ACTIVITY:
The records below are to be reproduced exactly, with the pictures left out.

SOURCE DATA:
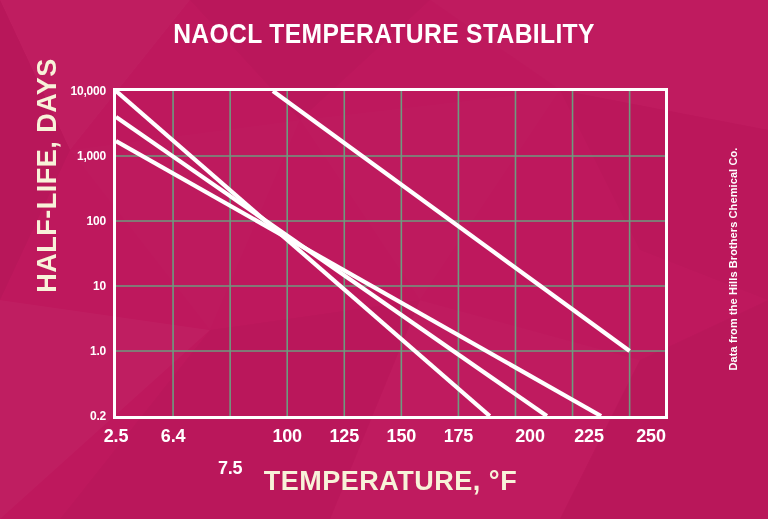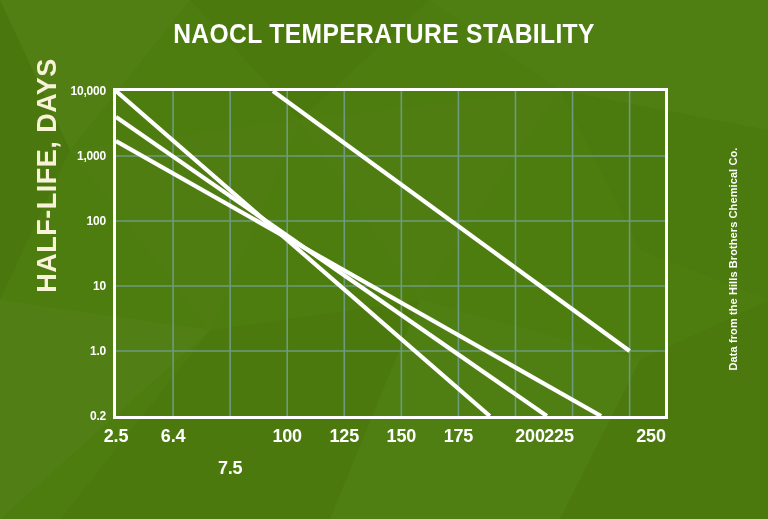--- a/index.html
+++ b/index.html
@@ -17,7 +17,7 @@
     position: relative;
     width: 768px;
     height: 519px;
-    background: #4d7c0f;
+    background: #be185d;
     overflow: hidden;
   }
 

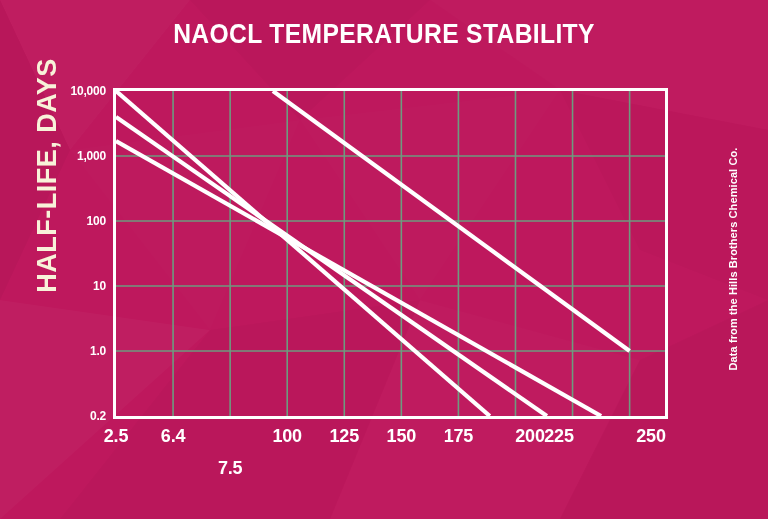--- a/index.html
+++ b/index.html
@@ -179,7 +179,7 @@
       <div class="xtick" style="left: 401.343px;">150</div>
       <div class="xtick" style="left: 458.412px;">175</div>
       <div class="xtick" style="left: 486px; margin-left: 44px;">200</div>
-      <div class="xtick" style="left: 559px; text-align: right;">225</div>
+      <div class="xtick" style="left: 589px; text-align: right;">225</div>
       <div class="xtick" style="left: 651px;">250</div>
     </div>
 

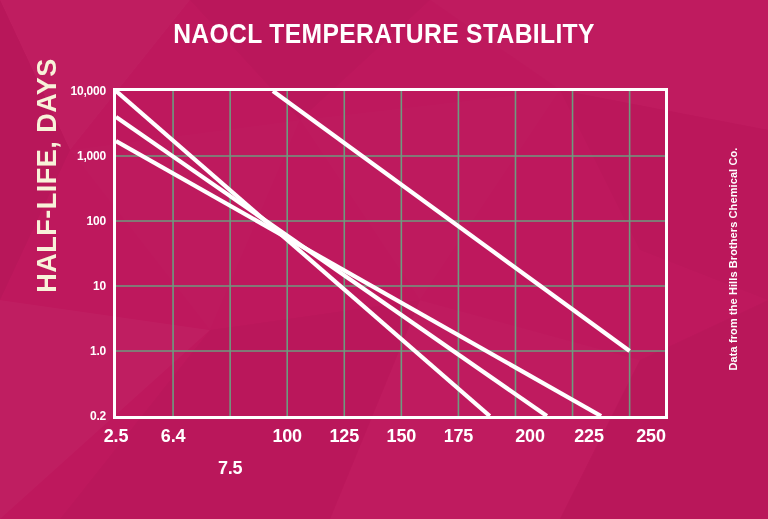--- a/index.html
+++ b/index.html
@@ -158,6 +158,7 @@
 
   <div class="ylabel">HALF-LIFE, DAYS</div>
 
+  <div class="xlabel">TEMPERATURE, °F</div>
 
   <div class="source-note">Data from the Hills Brothers Chemical Co.</div>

SOLUTION TO THE EXERCISE:
--- a/index.html
+++ b/index.html
@@ -17,7 +17,7 @@
     position: relative;
     width: 768px;
     height: 519px;
-    background: #4d7c0f;
+    background: #be185d;
     overflow: hidden;
   }
 

--- a/index.html
+++ b/index.html
@@ -179,7 +179,7 @@
       <div class="xtick" style="left: 401.343px;">150</div>
       <div class="xtick" style="left: 458.412px;">175</div>
       <div class="xtick" style="left: 486px; margin-left: 44px;">200</div>
-      <div class="xtick" style="left: 559px; text-align: right;">225</div>
+      <div class="xtick" style="left: 589px; text-align: right;">225</div>
       <div class="xtick" style="left: 651px;">250</div>
     </div>
 

--- a/index.html
+++ b/index.html
@@ -158,6 +158,7 @@
 
   <div class="ylabel">HALF-LIFE, DAYS</div>
 
+  <div class="xlabel">TEMPERATURE, °F</div>
 
   <div class="source-note">Data from the Hills Brothers Chemical Co.</div>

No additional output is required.